咲は自分のベッドの上に胡坐をかき、スマートフォンを手に取った。兄へのチャット。一番下には、一ヶ月前の彼女の冷たい返信「私は、帰らない」が、孤独な傷跡のように残っている。
彼女は家族のグループチャットを開き、入力欄に指を置いた。これまでのような義務や謝罪ではない、一人の自立した人間としての言葉。
彼女は一文字ずつ、石を刻むように文字を打った。
『お父さん、お母さん、ちゃんと一緒にご飯食べてる? 仲良くしないとダメだよ。
お節介な娘より』
咲はそっと画面をタップした。
電子音が静かな室内に小さく響く。それは、家族という宇宙から解き放たれ、光の速さで境界線を越えていく「祈りのパケット」だった。

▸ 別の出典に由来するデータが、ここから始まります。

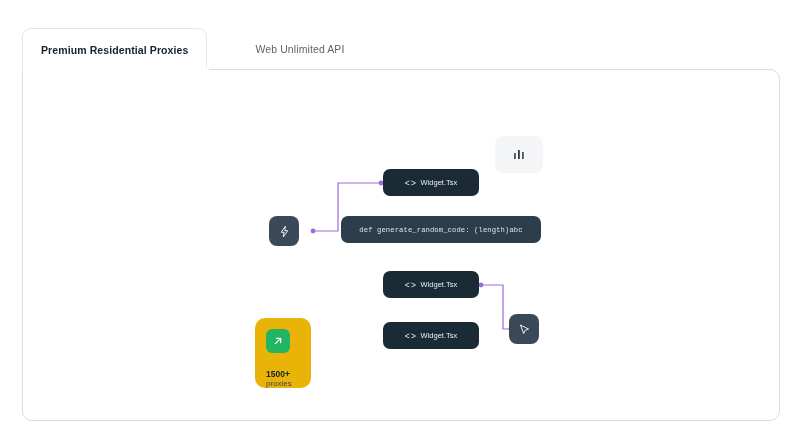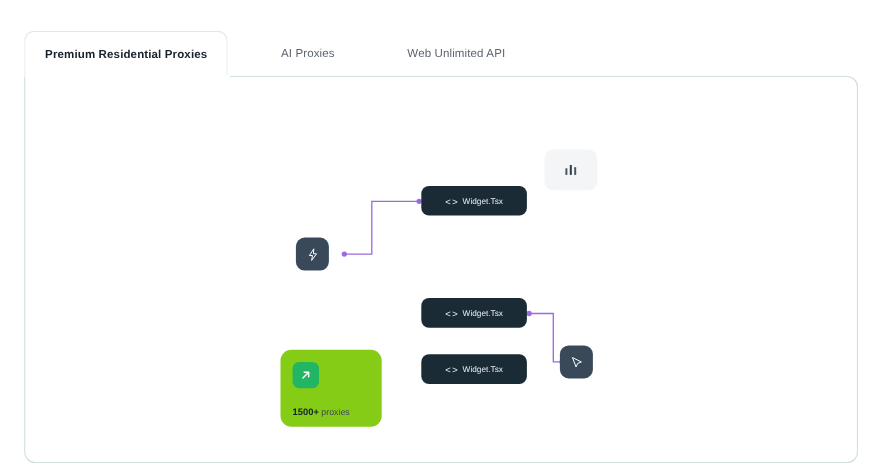--- a/index.html
+++ b/index.html
@@ -266,9 +266,6 @@
     <span>Premium Residential Proxies</span>
   </div>
   <div class="tab" style="margin-left:30px;">
-    <span>AI Proxies</span>
-  </div>
-  <div class="tab" style="margin-left:30px;">
     <span>Web Unlimited API</span>
   </div>
   <div class="tab-spacer"></div>

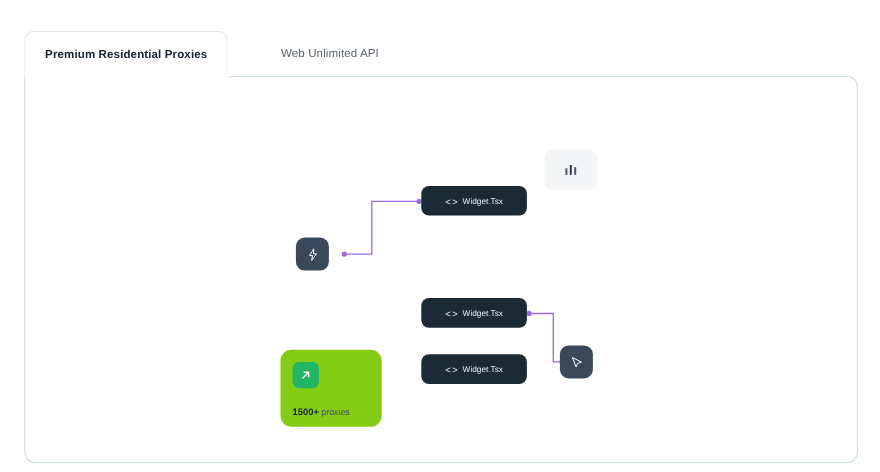--- a/index.html
+++ b/index.html
@@ -323,6 +323,7 @@
     <span>Widget.Tsx</span>
   </div>
 
+  <div id="code-snippet">def generate_random_code: (length)abc</div>
 
   <div class="side-badge" id="bolt-badge">
     <svg width="13" height="13" viewBox="0 0 16 16">

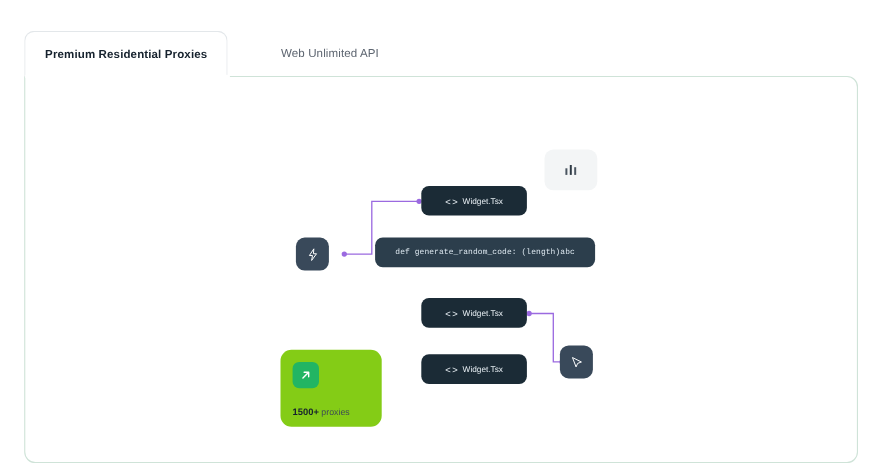--- a/index.html
+++ b/index.html
@@ -211,8 +211,8 @@
   #stat-card {
     position: absolute;
     left: 0px; top: 190px;
-    width: 92px; height: 70px;
-    background: #84cc16;
+    width: 56px; height: 70px;
+    background: #eab308;
     border-radius: 10px;
     padding: 11px;
     z-index: 7;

メッセージを送った後、咲は深く息を吐き出し、窓の外を見つめた。
「……咲。なんか、いい顔してるね」
優奈が不意に顔を上げ、少しだけ微笑んだ。
「そうかな」と咲は照れ笑いを返し、夜風に揺れるカーテンを見つめた。
佐藤家の庭は、今、二つの場所に存在している。
故郷の土地で耕し始めるであろう再生の庭。そして、この二〇三号室で彼女が守り抜こうとしている、心の庭。
どちらが欠けても、彼女の物語は完成しない。遠く離れていても、彼らは同じ土壌の上に立っているのだ。
「境界を越える少女」としての咲の旅は、ここで一つの大きな節目を迎えた。
けれど、庭に終わりがないように、彼女の人生もまた、明日という新しい季節へ向けて続いていく。
「さあ、寝よ。明日はプレゼンの最終準備だよ、咲!」
凛花の元気な声が、部屋の空気を鮮やかに塗り替える。
「うん。おやすみ、みんな」
咲は明かりを消した。
暗闇の中、胸の奥で、新しい種がそっと産声を上げたような気がした。